Skirt Steak and Green Chili Tacos

  • Makes
    4 servings
  • Cook Time
    25 minutes

We turn sautéed onion, poblano chilies and cumin-seasoned skirt steak into an easy, flavorful taco filling. Dousing it with lime juice after cooking keeps the flavors bright and balanced. For the tenderest texture, slice the steak thinly and against the grain. And use a nonstick skillet, otherwise the steak’s seasoning may stick to the pan and scorch.

Ingredients
  • 1

    pound skirt steak, trimmed

  • 1

    tablespoon ground cumin

  • Kosher salt and ground black pepper

  • 2

    teaspoons neutral oil

  • 1

    large yellow onion, halved and thinly sliced

  • 2

    poblano chilies, stemmed, seeded and cut into thin strips

  • ¼

    cup lime juice

  • Warmed corn tortillas, to serve

  • Optional garnishes: Thinly sliced radishes OR chopped fresh cilantro OR both

Rub the steak with cumin, 2 teaspoons salt and 1 teaspoon pepper, then cut into 5-inch sections.

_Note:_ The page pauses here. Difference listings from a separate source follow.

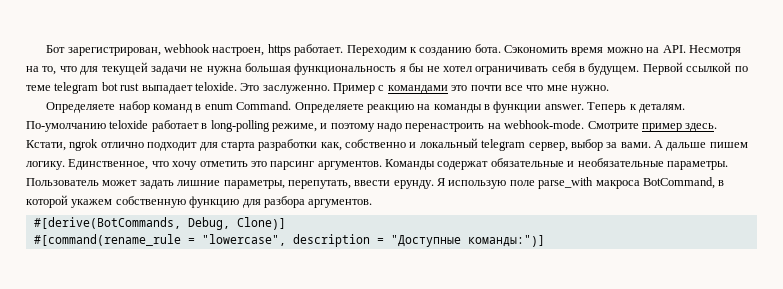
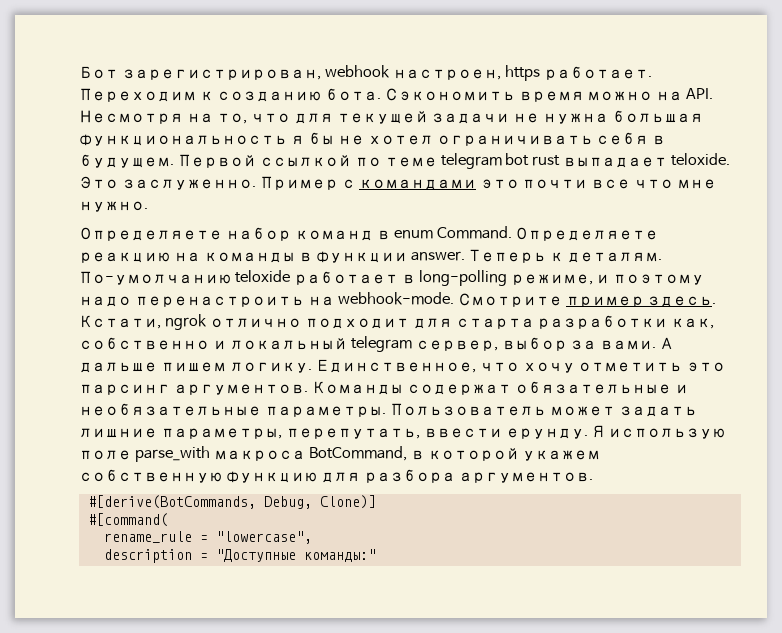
- #[command(rename_rule = "lowercase", description = "Доступные команды:")]
+ #[command(
+ rename_rule = "lowercase",
+ description = "Доступные команды:"

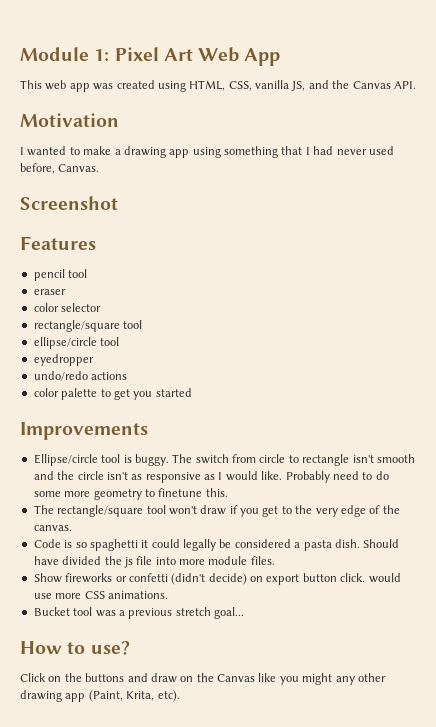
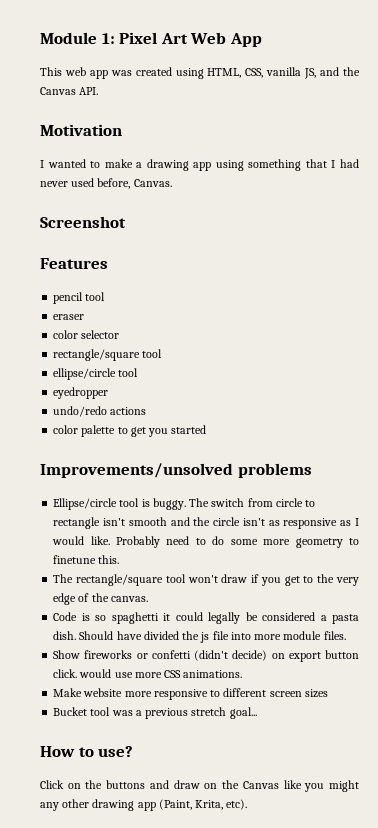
- Improvements
+ Improvements/unsolved problems
+ Make website more responsive to different screen sizes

In a nonstick 12-inch skillet, heat the oil until barely smoking. Add the meat and brown on both sides; transfer to a plate. To the skillet, add the onion, chilies and ½ teaspoon salt. Cover and cook, stirring, until slightly softened, then uncover and cook until lightly browned; remove from heat. Thinly slice the steak against the grain and toss with its juices and lime juice, then toss with the vegetables. Serve with tortillas.